Researcher Thomas Kingsley Brown summarizes ibogaine’s history in “Ibogaine in the Treatment of Substance Dependence” in 2013, 6, 2-16 Current Drug Abuse Reviews, 2013, 6, 2-16

Extracted for the West African iboga plant, ibogaine’s benefit in opiate addiction was first discovered in 1962 by a heroin addict named Howard Lotsof. Lotsoft was amazed that it totally blocked any symptoms of heroin withdrawal. Like other addicts who have taken it, he experienced no hallucinations. He has described the effect, which lasted approximately 36 hours, as a “waking dream.”

As Brown elaborates in his paper, it’s common for addicts who take ibogaine to experience a mind expanding panoramic review of their life. They describe being flooded with past memories of traumatic or highly emotional experiences, important personal relationships and bad decisions and choices. In Lotsoff’s case, he gained the understanding that his addiction was fear and anxiety-driven and that he could free himself of these feelings.

Lotsof’s Campaign to Legalize Ibogaine

Ibogaine and other psychedelic drugs were still legal in the US in 1962. In the late sixties, it became illegal, along with LSD, mescaline, psilocybin and other hallucinogens. Determined to share his discovery with other addicts, Lotsoff spent years lobbying researchers, public officials, and pharmaceutical companies to study ibogaine’s potential as an addiction interrupter. He got nowhere. Big Pharma has more or less total control over new drug research, and a “natural” substance administered as a single dose has limited profit potential.
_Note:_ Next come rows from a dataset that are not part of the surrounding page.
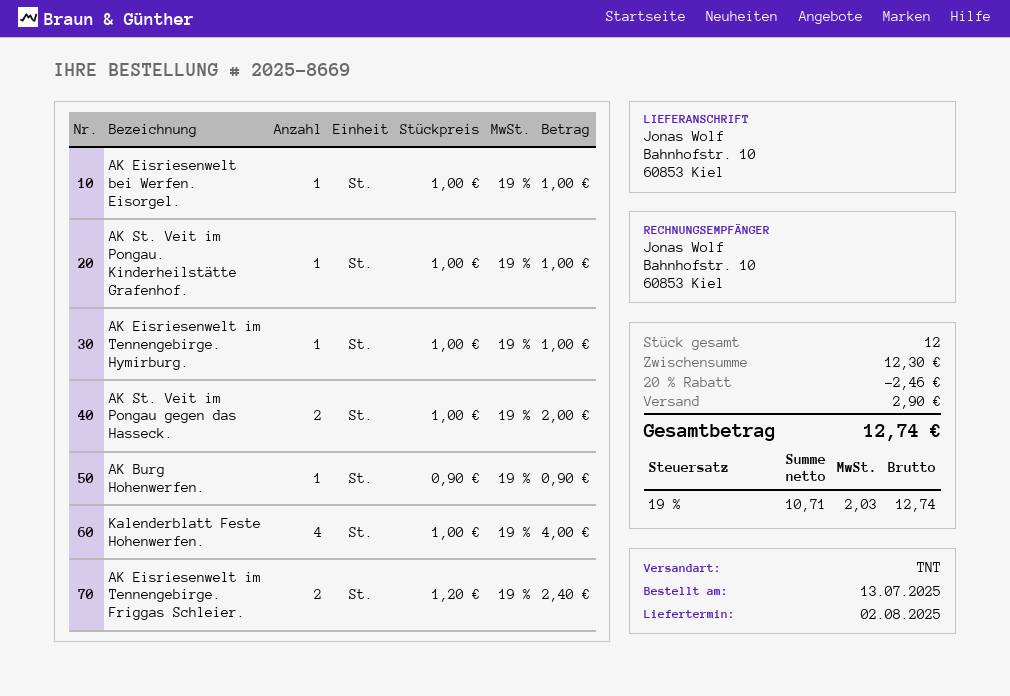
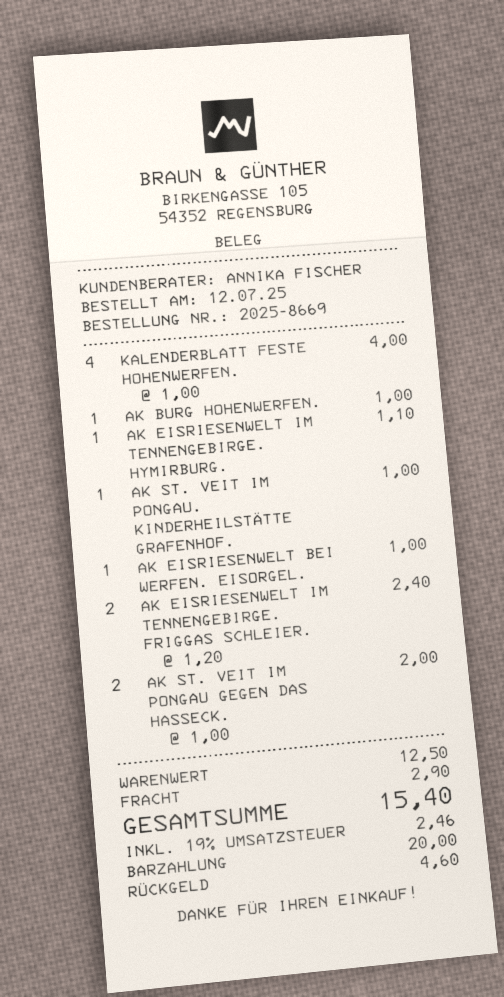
order date: 2025-07-13 -> 2025-07-12
AK Eisriesenwelt im Tennengebirge. Hymirburg.: 1 x 1.00 = 1.00 -> 1 x 1.10 = 1.10
AK Burg Hohenwerfen.: 1 x 0.90 = 0.90 -> 1 x 1.00 = 1.00
subtotal: 12.30 -> 12.50
discount: 20% = 2.46 -> none
tax: 19% = 2.03 -> 19% = 2.46
total: 12.74 -> 15.40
In 1986, Lotsof himself patented ibogaine himself for heroin, cocaine, amphetamine, alcohol, nicotine, and polysubstance abuse. After forming the private company NDA International, he began working with scientists overseas in setting up both animal and human studies. In the early nineties the US National Institute on Drug Abuse (NIDA) developed Phase I and II clinical trial protocols for ibogaine. They cancelled the project in 1995 because the Clinton administration felt it was too controversial.

How Ibogaine Works

Studies in rodents reveal that repeated drug and alcohol administration causes changes in gene expression in the ventral tegmental area of the brain. Ibogaine reverses this by increasing Glial Cell Line-Derived Neurotrophic Factor (GDNF) activity.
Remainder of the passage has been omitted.